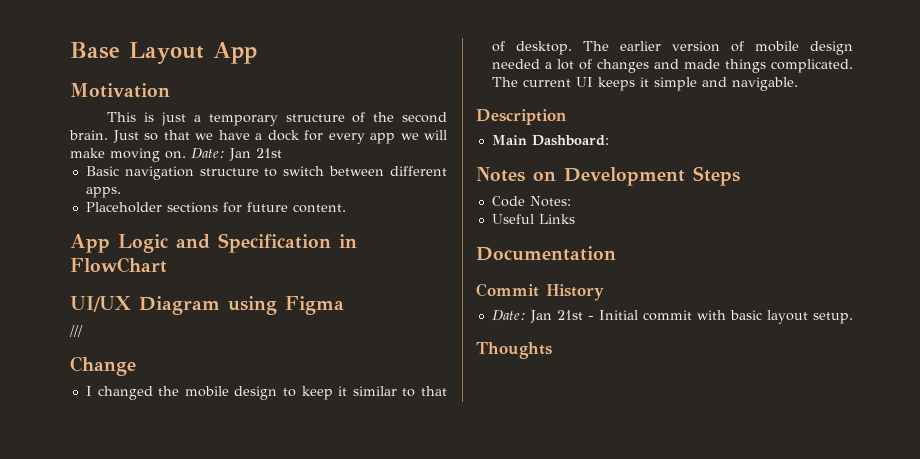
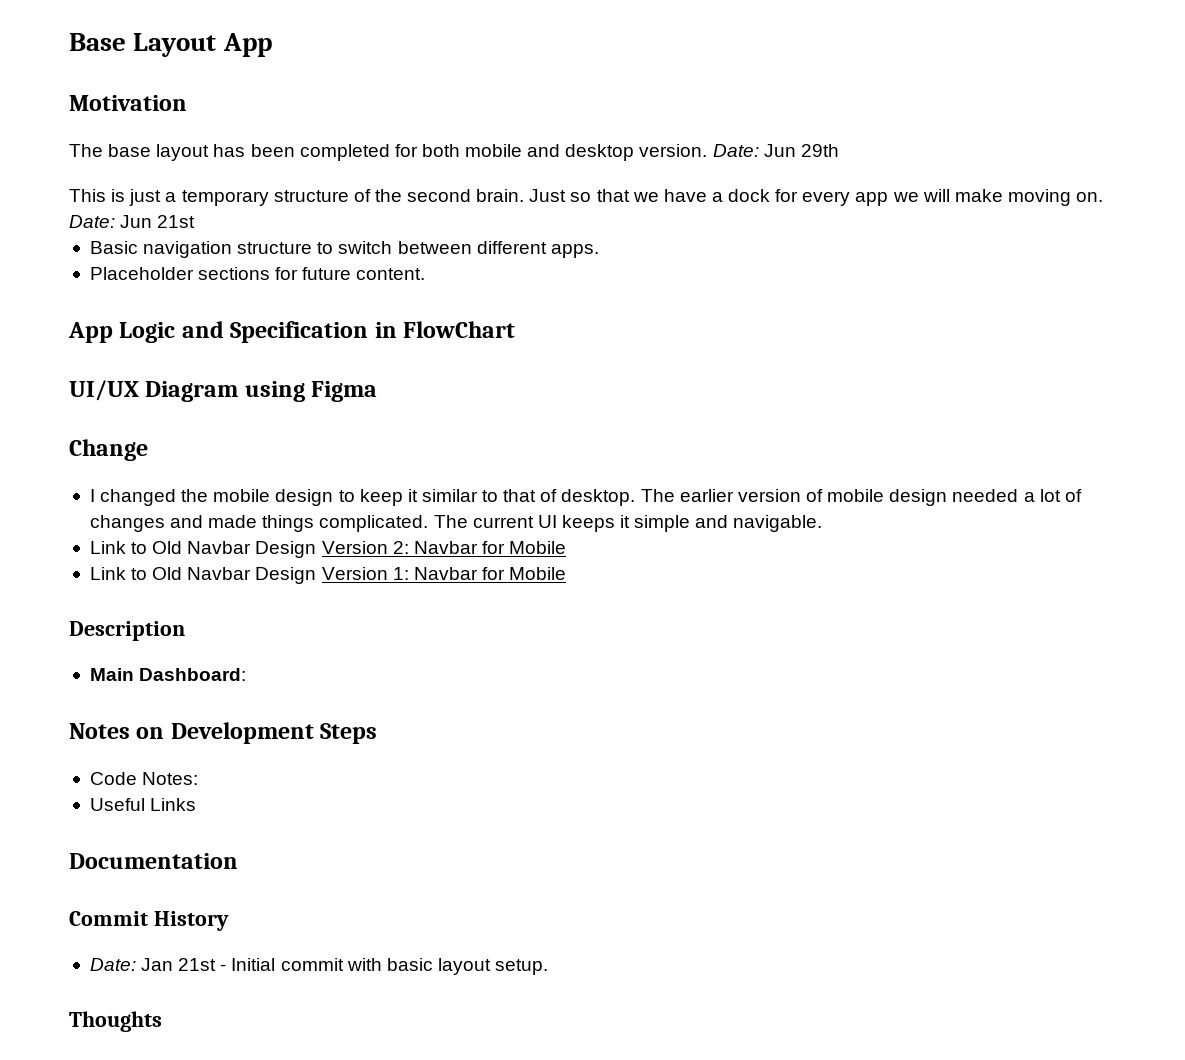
+ The base layout has been completed for both mobile and desktop version. Date: Jun 29th
- Just so that we have a dock for every app we will make moving on. Date: Jan 21st
+ Just so that we have a dock for every app we will make moving on. Date: Jun 21st
- ///
+ Link to Old Navbar Design Version 2: Navbar for Mobile
+ Link to Old Navbar Design Version 1: Navbar for Mobile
---
WHAT TO WORK ON
Begin with the line holding "2: Navbar for Mobile" and end with the last line of the material. Write out those lines exactly, and only those.

SOLUTION TO THE PROBLEM
+ Link to Old Navbar Design Version 2: Navbar for Mobile
+ Link to Old Navbar Design Version 1: Navbar for Mobile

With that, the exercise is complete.